Frente a ella se enfriaba el té en un vaso de cartón. Evitando hacer ruido, el detective tomó asiento en una silla junto a la puerta. Al cabo de un minuto la mujer alzó la cabeza, se quitó los lentes, bebió un sorbo del té e hizo una mueca de desagrado al sentirlo frío. Dejó el vaso a un lado y al fin habló con marcado acento británico:

—«¿Acostumbras a sentir emociones inexplicables? ¿Alguna vez has perdido el control de esas emociones? ¿Esas emociones, tienen nombre?». Estas fueron las primeras preguntas que el doctor Neal le formuló a Christopher Kaplan después de su detención y a las que Kaplan respondió de la siguiente manera: «Sí, sí, Phyllip». —Hizo amago por beber otro sorbo de té, pero al instante rechazó la idea—. Las bases de la defensa se crearon a partir de esta interacción entre el doctor Neal y Kaplan —continuó—. Sin dudas es una defensa débil y vulnerable, no solo por las evidencias recaudadas de manera tan eficaz y por el excelente trabajo de investigación, sino por la aceptación generalizada de que en la psicología moderna no existe el síndrome de personalidades múltiples. Todo eso no fue más que una corriente psicológica, un trastorno inducido por terapeutas, perpetuado por una interminable artillería de literatura y películas de Hollywood. —Se dio unos golpecitos en los dientes con la goma del lápiz—. A lo largo de su vida adulta —continuó—, Christopher Kaplan ha estado bajo estricta observación en múltiples instituciones psiquiátricas. Ninguna de estas instituciones ha documentado nada respecto a Phyllip. Este personaje no se hizo presente en la vida de Kaplan hasta que fue detenido por el asesinato de Samantha Díaz.

En ese momento advirtió la presencia del investigador Ramírez. Entonces dirigió su atención hacia donde se encontraba él, y prosiguió con la explicación.

—Phyllip no secuestró a esa niña de nueve años. No la ató desnuda a una cama de hierro en el sótano de su casa. Con seguridad no fue él quien filmó las dos interminables últimas horas de vida de la niña, que se desangraba después de que su secuestrador le mutilara los genitales con una cuchilla para cortar cartón. Esas atrocidades no pudieron, en ninguna circunstancia, ser cometidas por Phyllip, porque Phyllip no existe. Christopher Kaplan es en estos momentos tan consciente de sus acciones como lo fue en el momento que cometió el crimen.

—¡Excelente! —dijo el sargento Carter acercándose con paso pesado a la mujer—. Con su testimonio, la fiscalía echará por tierra los argumentos de la defensa en la apelación y ese animal se pudrirá en la cárcel o se irá derecho a la silla. Entrégueme cuanto antes un informe con todo ese análisis, por favor.

—Por supuesto, sargento Carter.
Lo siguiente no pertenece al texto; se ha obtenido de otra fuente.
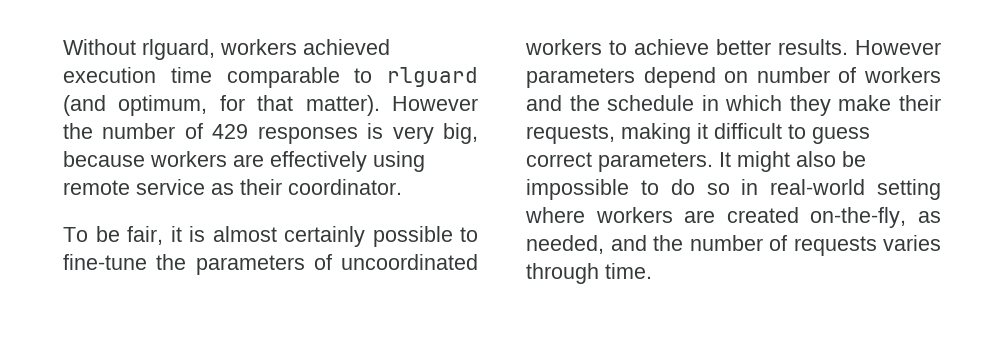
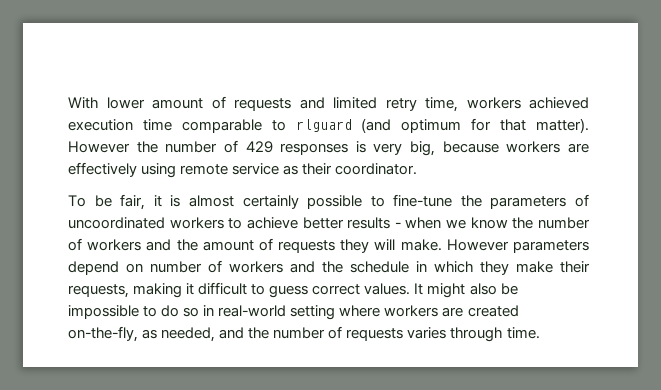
[63,39,215,60] Without rlguard, -> [68,96,458,112] With lower amount of requests and limited retry time,
[118,95,208,116] optimum, -> [401,119,462,133] optimum
[778,39,848,55] results. -> [347,217,590,229] [68,238,442,253] results - when we know the number of workers and the amount of requests they will make.
[598,152,713,172] parameters. -> [364,283,411,295] values.

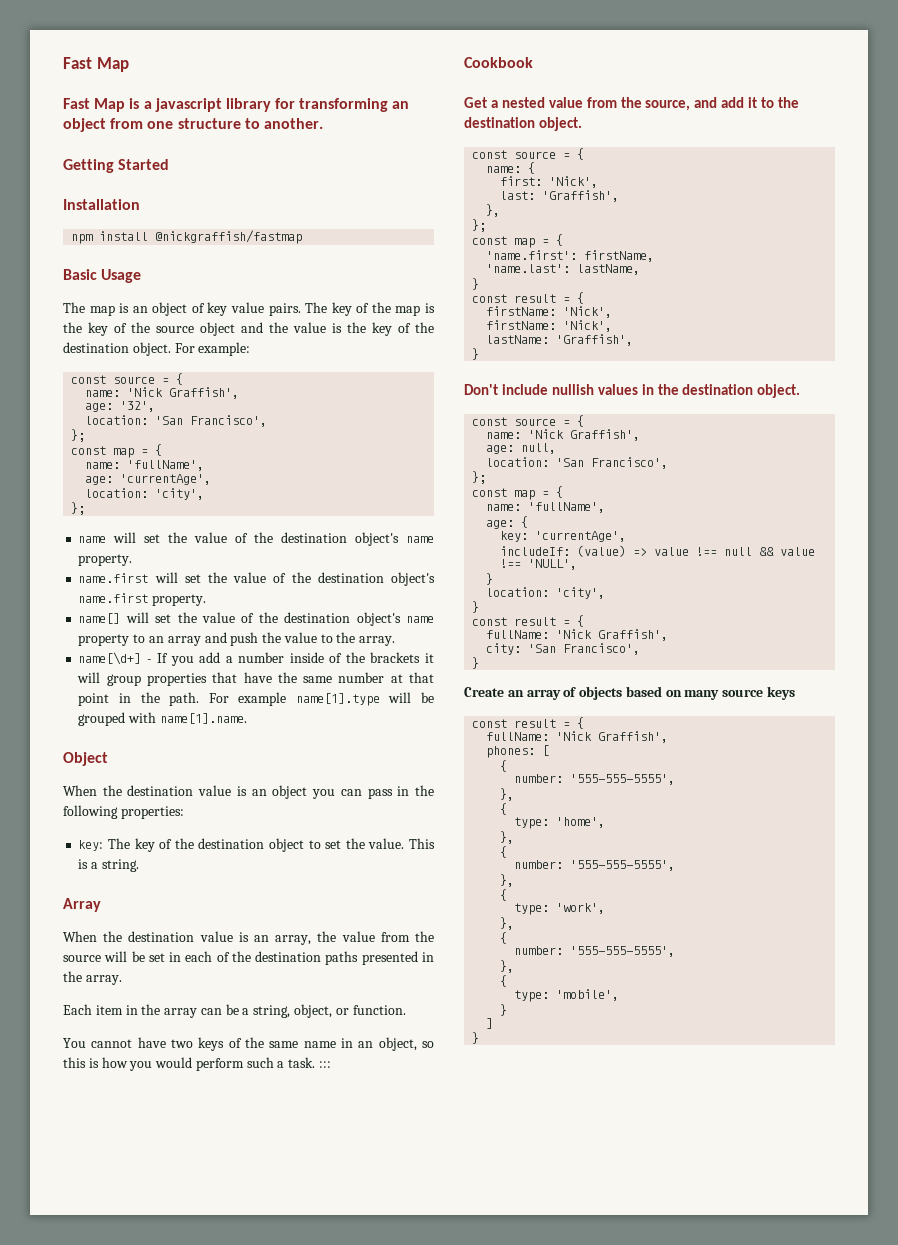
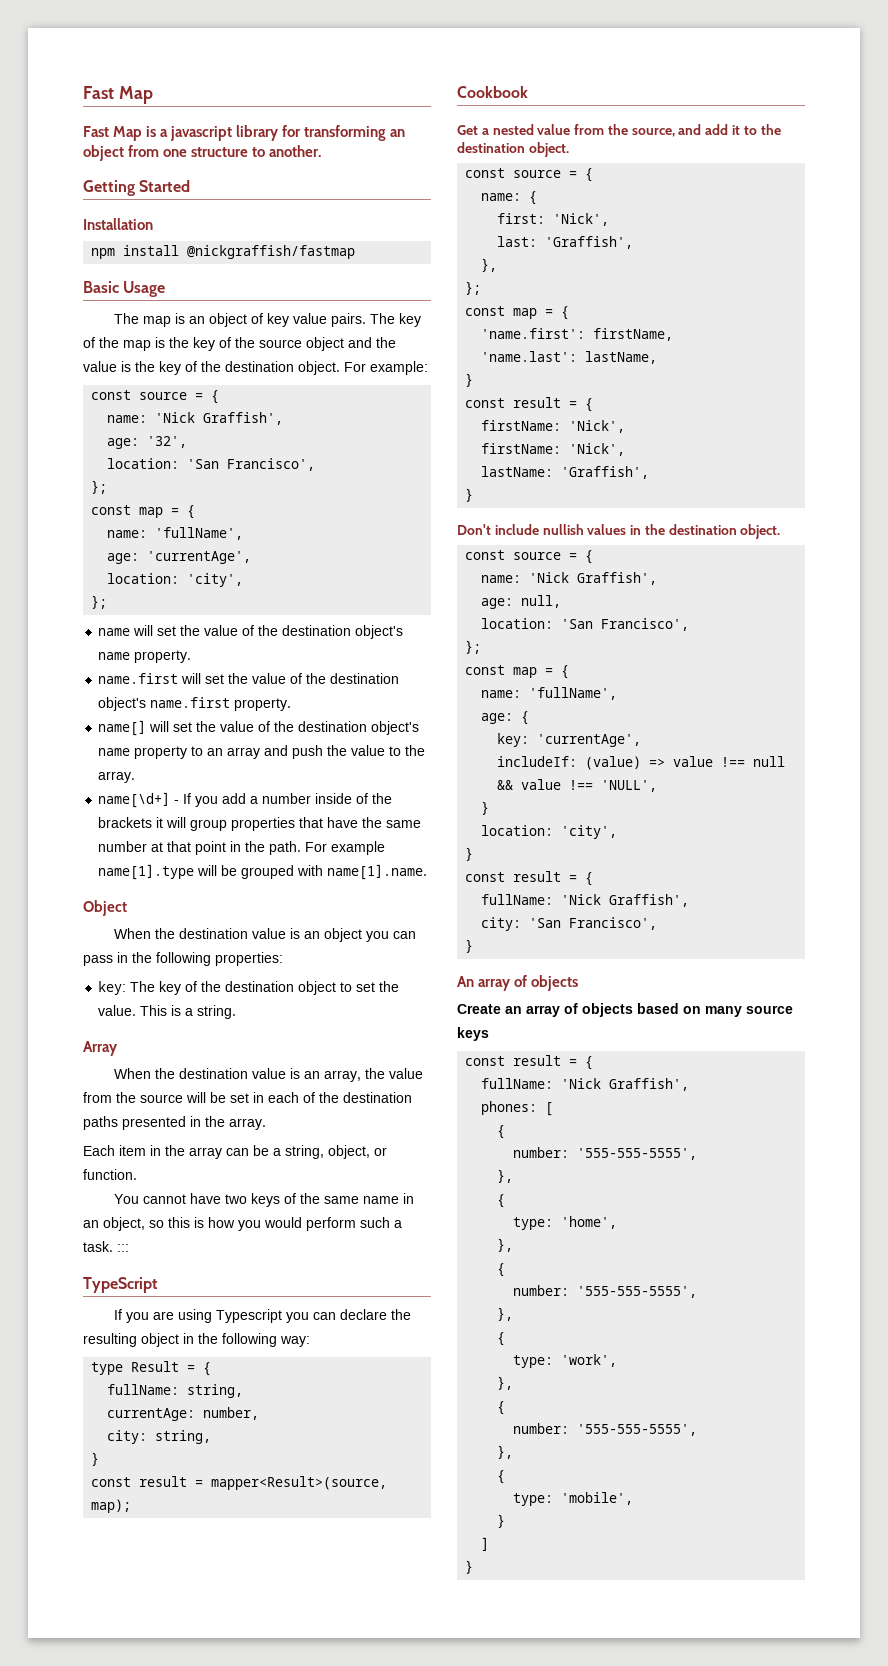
(332, 1064) none -> [83,1277,158,1293] [114,1309,412,1323] [83,1333,310,1347] [91,1361,212,1376] [107,1384,244,1398] [107,1407,260,1421] [107,1430,212,1444] [91,1452,100,1466] [91,1476,388,1490] [91,1499,132,1513] // TypeScript // If you are using Typescript you can declare the resulting object in the following way: // type Result = { // fullName: string, // currentAge: number, // city: string, // } // const result = mapper<Result>(source, map);
(480, 663) none -> [457,975,579,991] // An array of objects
Lo tengo casi listo sobre mi escritorio —respondió ella poniéndose de pie y sonriendo con afabilidad.

—Inspector Ramírez, le presento a…

—¡Doctora Rachel Robinson! —Se adelantó ella con la mano extendida—. Es un gusto poder conocerlo al fin. Todo el mundo habla de usted.

—No preste atención a las habladurías de pasillos —dijo Alex—. Son siempre exageraciones, créame.

El ojo izquierdo de la doctora estaba cruzado por una marca que le llegaba hasta más abajo del pómulo. A Alex le pareció que era muy alta porque junto al sargento semejaban tener la misma estatura.

—Lo felicito —dijo la mujer—. Ha hecho usted un trabajo de investigación excelente en el caso Kaplan.

—No ha sido nada.

—No hay necesidad de que sea usted modesto. Su trabajo en este caso ha sido estupendo, relevante diría yo. He tenido oportunidad de estudiar sus métodos y estoy convencida de que no cualquiera hubiese sido capaz de hacer el análisis que usted hizo. Me atrevería a asegurar que es usted un eidetiker.

—No, no. Yo no tengo nada de psíquico —respondió Alex con la mirada dispersa para no ver la áspera marca sobre el ojo de la mujer.

La doctora no dejó pasar por alto el gesto. Guardó silencio durante un par de segundos antes de continuar hablando.